▶ _The problem_: Start at the line that contains "[94,1537,898,1729] Faroe Maritime" in the listing below and extract every line through the last, exactly; leave pictures out.
.....
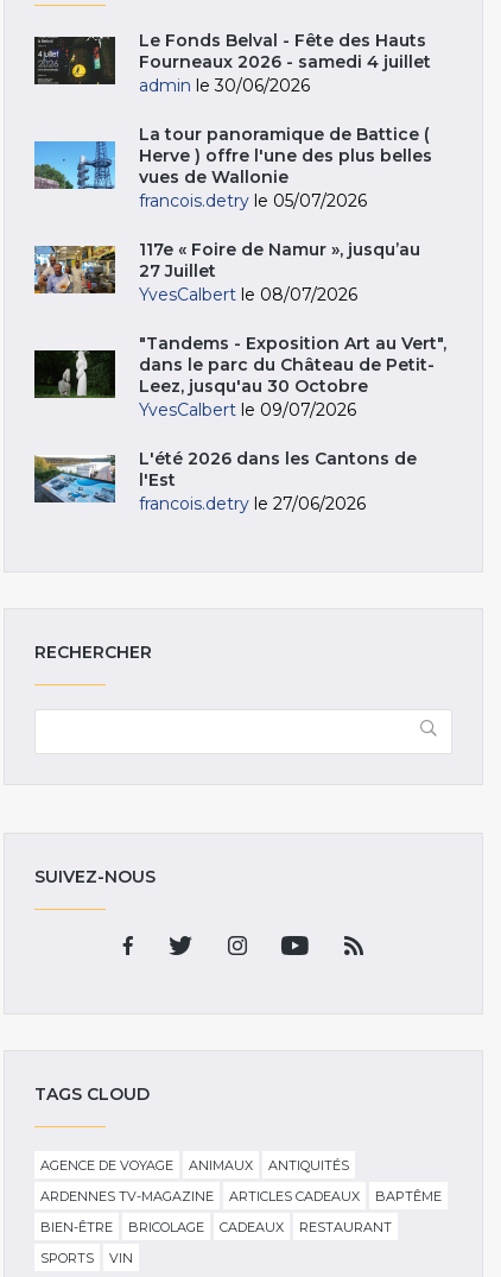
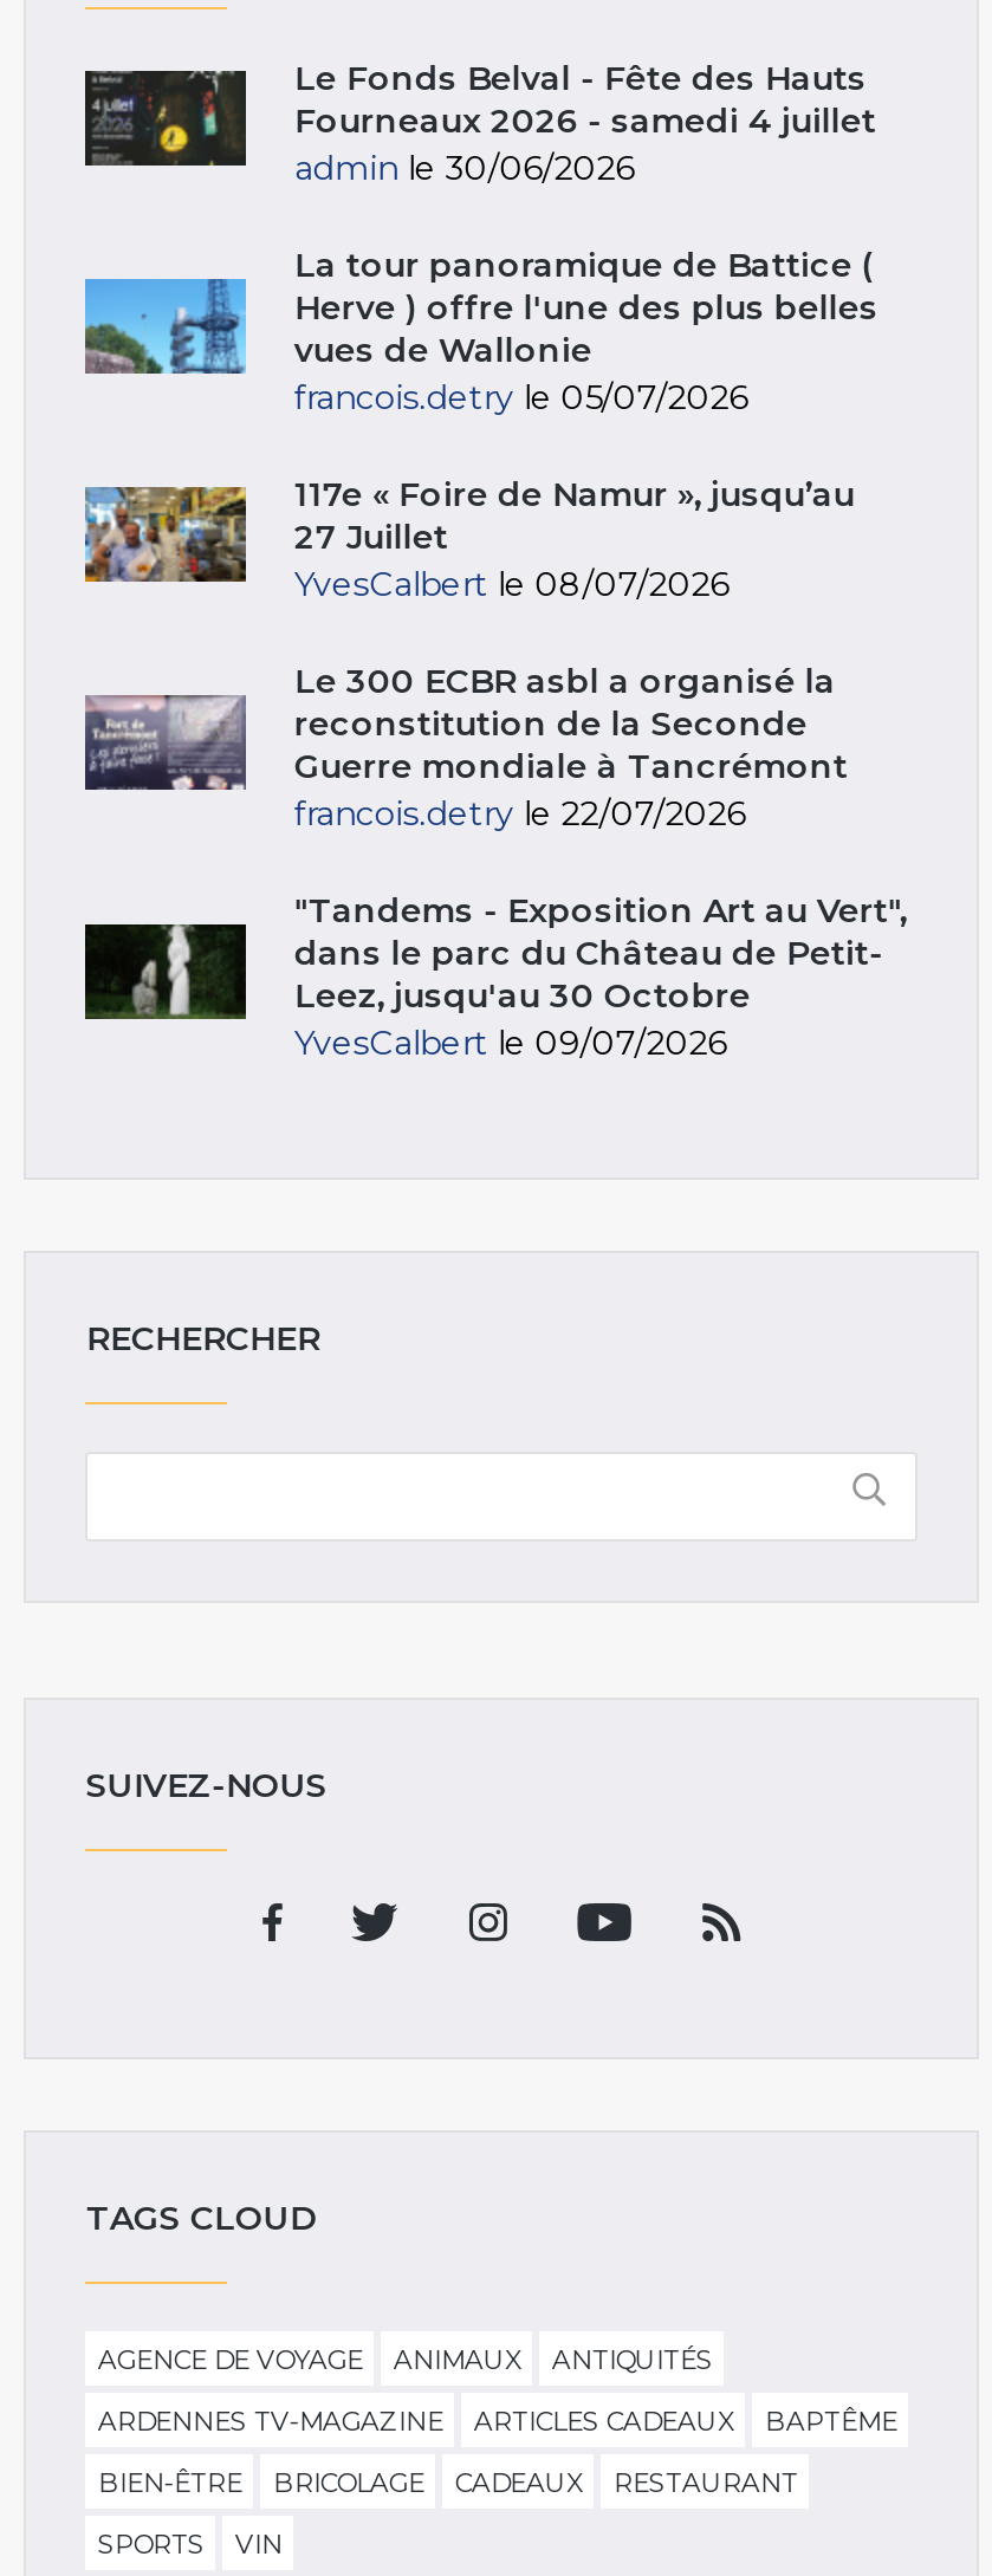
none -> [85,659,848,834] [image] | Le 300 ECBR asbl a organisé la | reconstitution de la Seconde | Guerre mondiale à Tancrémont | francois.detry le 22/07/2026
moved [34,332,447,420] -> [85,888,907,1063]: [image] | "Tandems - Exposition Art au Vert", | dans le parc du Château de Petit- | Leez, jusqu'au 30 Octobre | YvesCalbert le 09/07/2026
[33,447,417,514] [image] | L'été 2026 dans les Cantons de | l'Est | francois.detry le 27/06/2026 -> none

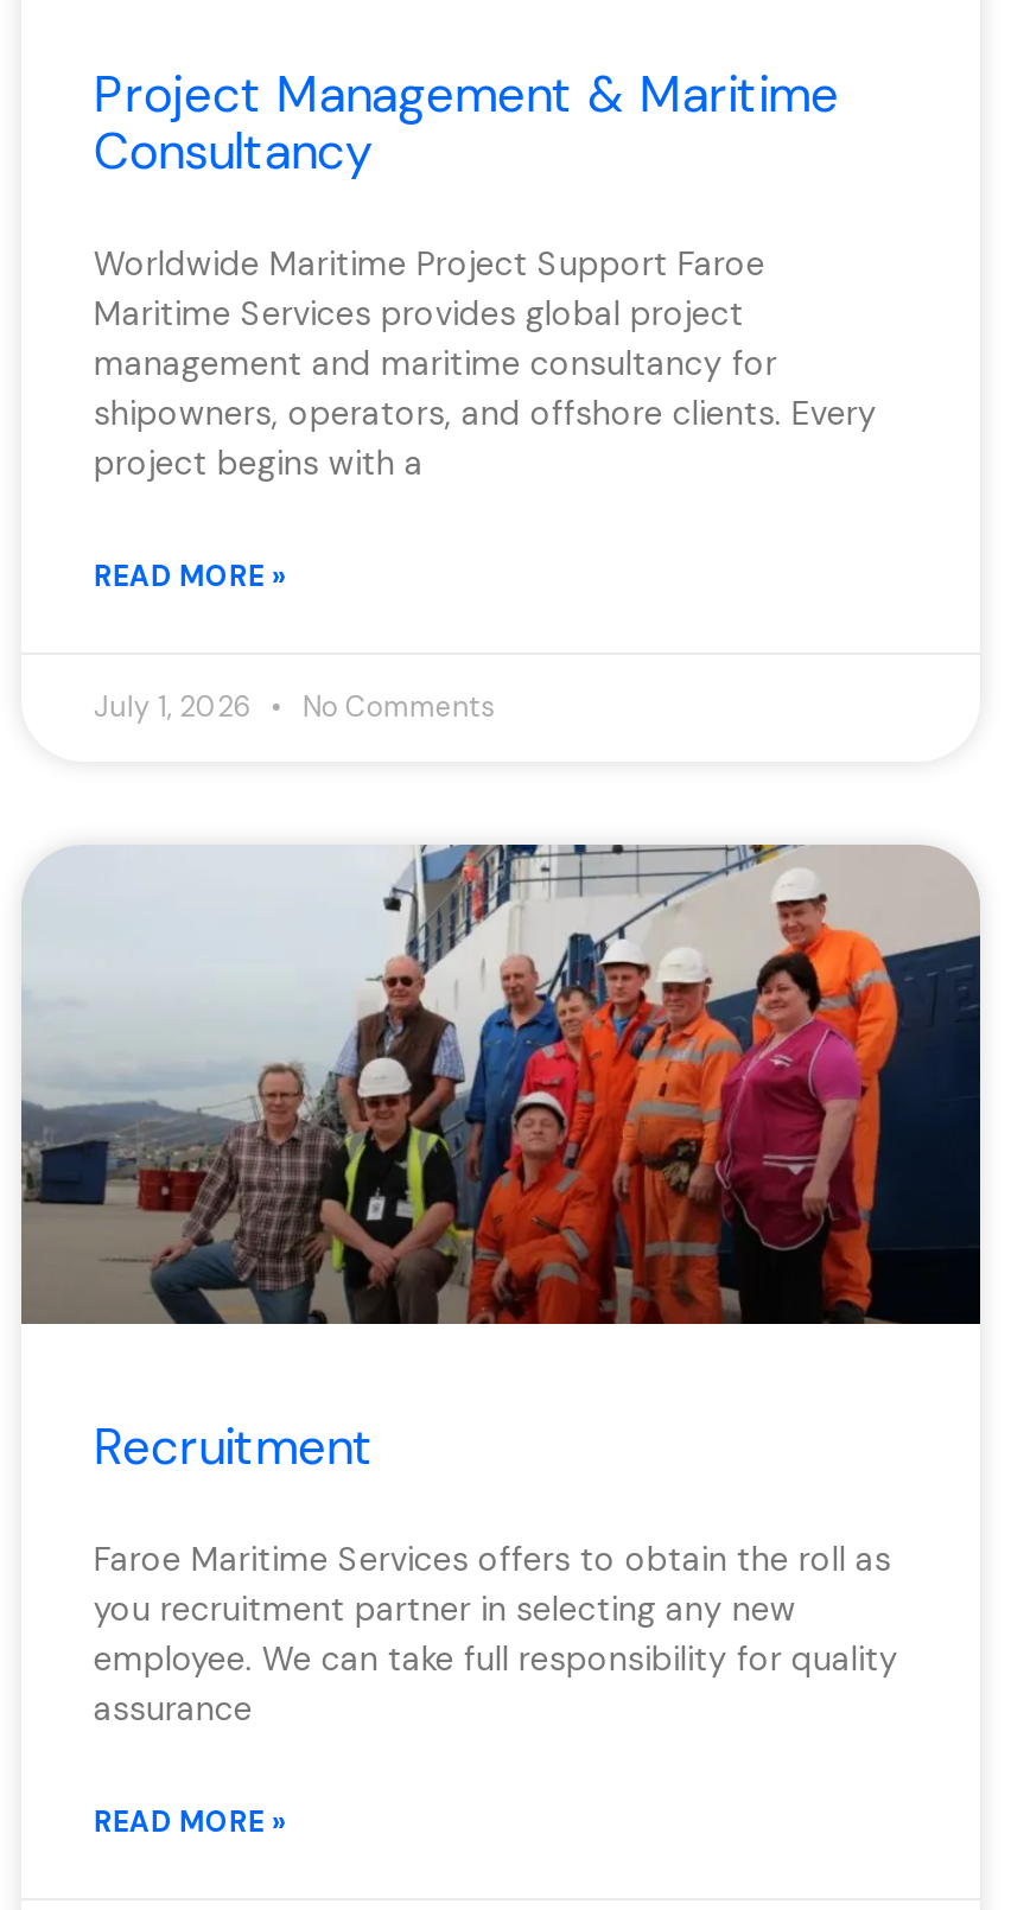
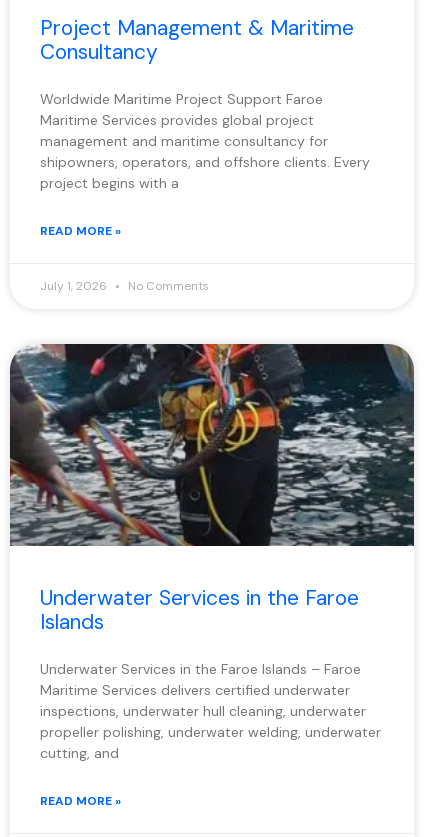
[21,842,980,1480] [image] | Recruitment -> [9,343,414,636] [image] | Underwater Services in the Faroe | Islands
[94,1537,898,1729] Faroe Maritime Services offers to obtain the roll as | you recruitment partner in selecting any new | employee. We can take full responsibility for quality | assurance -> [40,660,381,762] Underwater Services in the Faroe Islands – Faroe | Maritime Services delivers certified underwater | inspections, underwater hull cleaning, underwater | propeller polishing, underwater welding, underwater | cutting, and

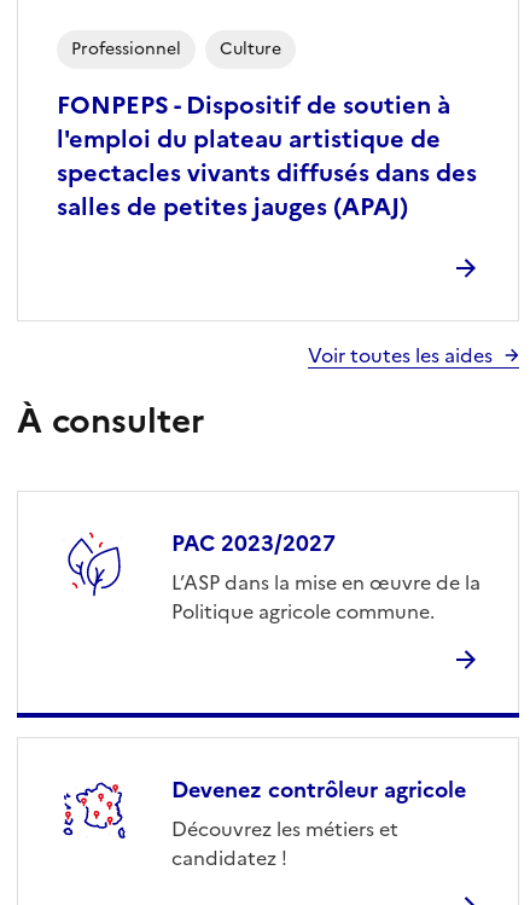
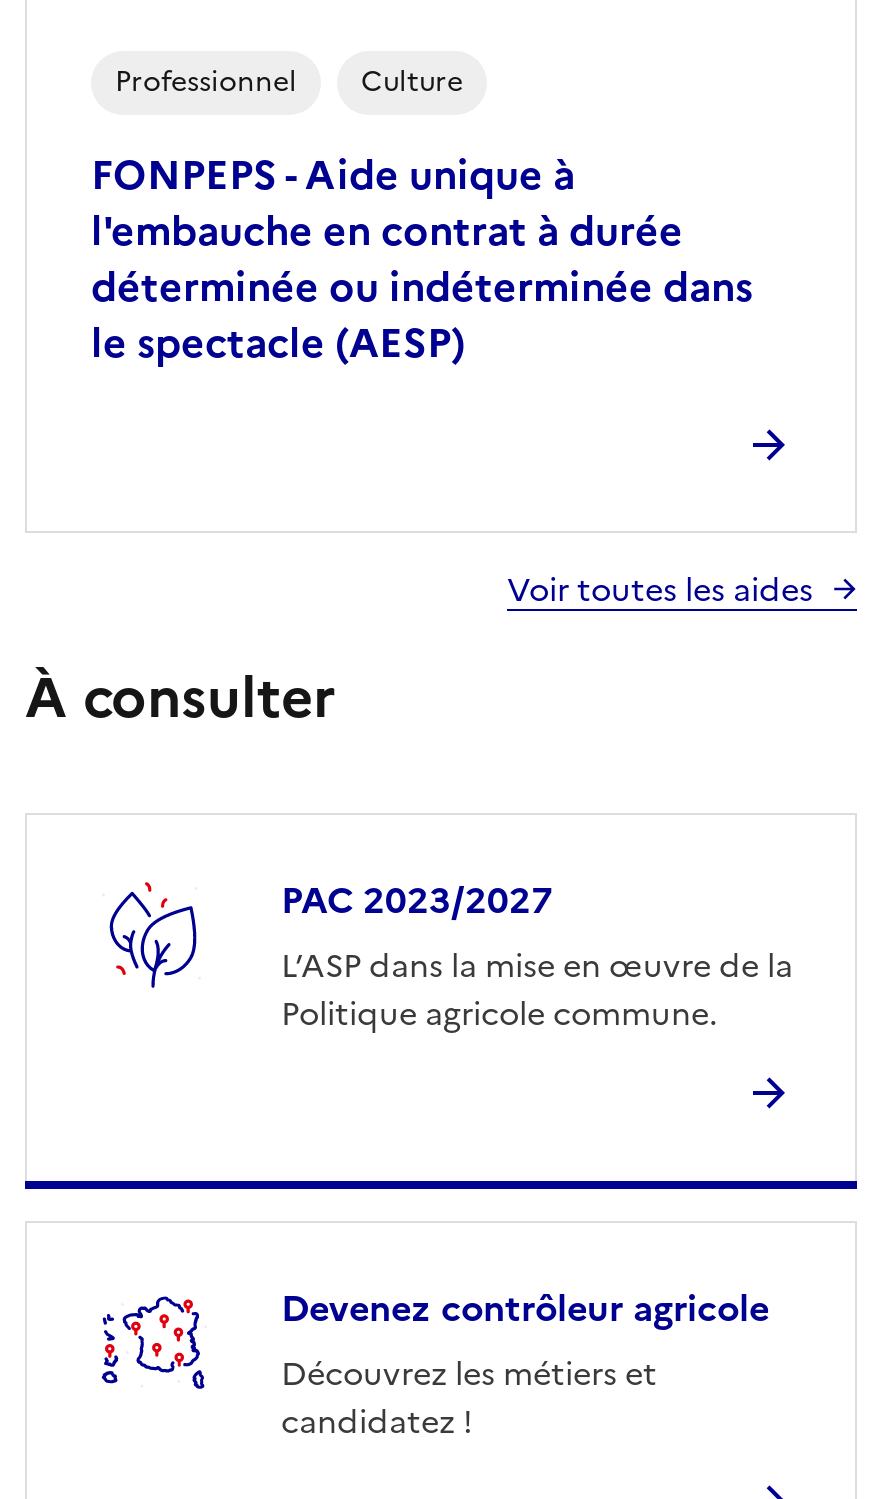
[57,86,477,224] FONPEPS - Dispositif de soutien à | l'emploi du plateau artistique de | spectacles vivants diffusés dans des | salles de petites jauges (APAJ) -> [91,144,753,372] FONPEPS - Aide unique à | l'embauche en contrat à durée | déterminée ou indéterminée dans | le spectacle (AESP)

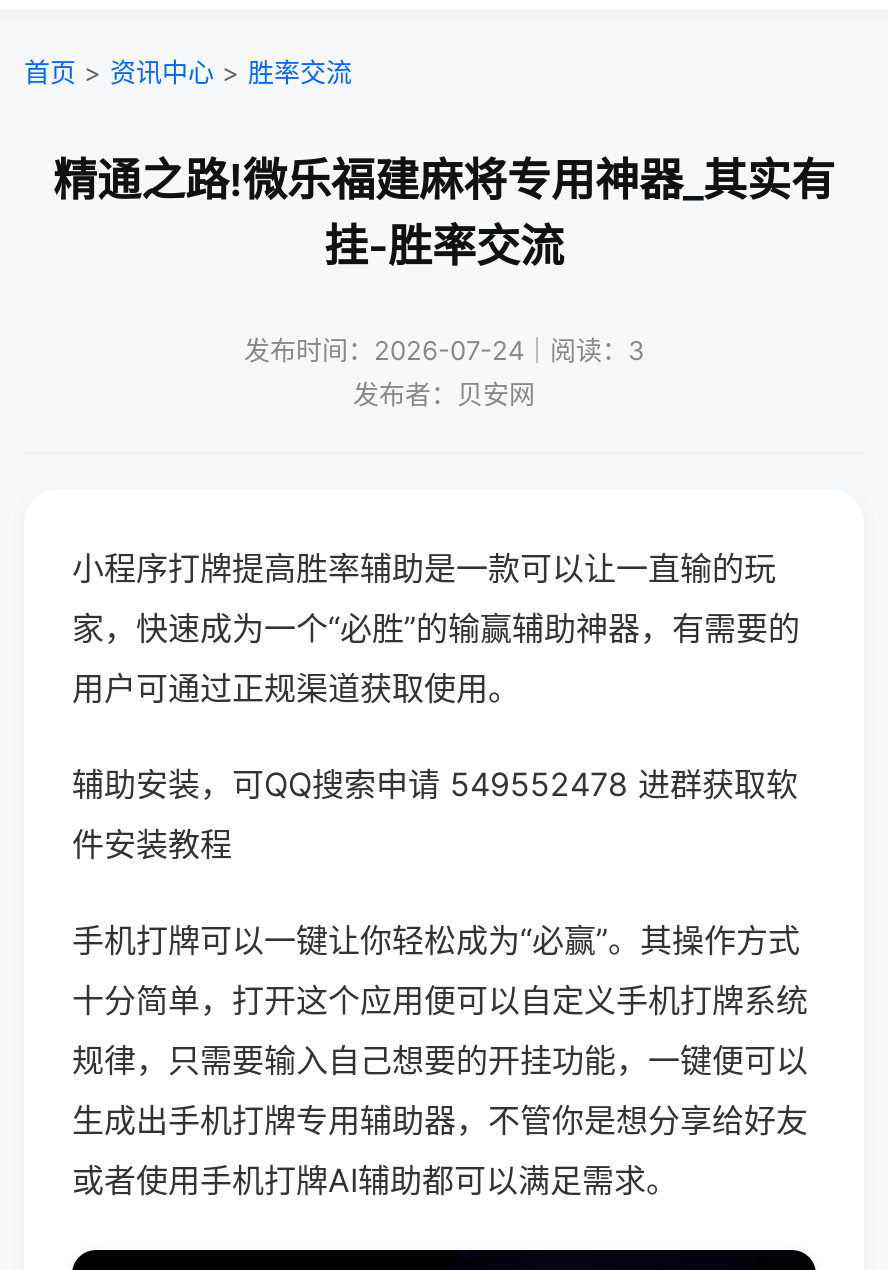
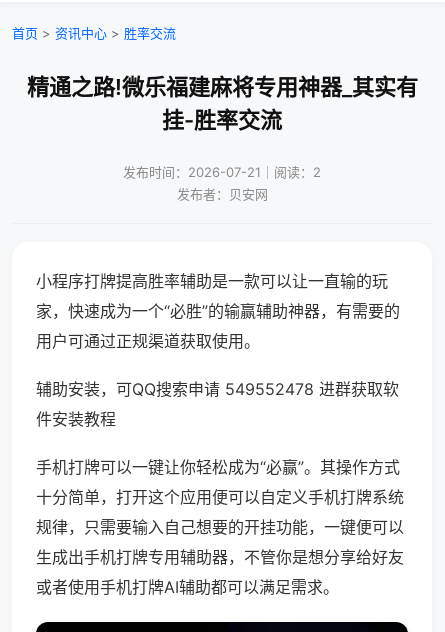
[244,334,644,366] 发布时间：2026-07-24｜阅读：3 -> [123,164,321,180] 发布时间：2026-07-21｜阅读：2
.....
▶ _Your solution_:
[94,1537,898,1729] Faroe Maritime Services offers to obtain the roll as | you recruitment partner in selecting any new | employee. We can take full responsibility for quality | assurance -> [40,660,381,762] Underwater Services in the Faroe Islands – Faroe | Maritime Services delivers certified underwater | inspections, underwater hull cleaning, underwater | propeller polishing, underwater welding, underwater | cutting, and

[57,86,477,224] FONPEPS - Dispositif de soutien à | l'emploi du plateau artistique de | spectacles vivants diffusés dans des | salles de petites jauges (APAJ) -> [91,144,753,372] FONPEPS - Aide unique à | l'embauche en contrat à durée | déterminée ou indéterminée dans | le spectacle (AESP)

[244,334,644,366] 发布时间：2026-07-24｜阅读：3 -> [123,164,321,180] 发布时间：2026-07-21｜阅读：2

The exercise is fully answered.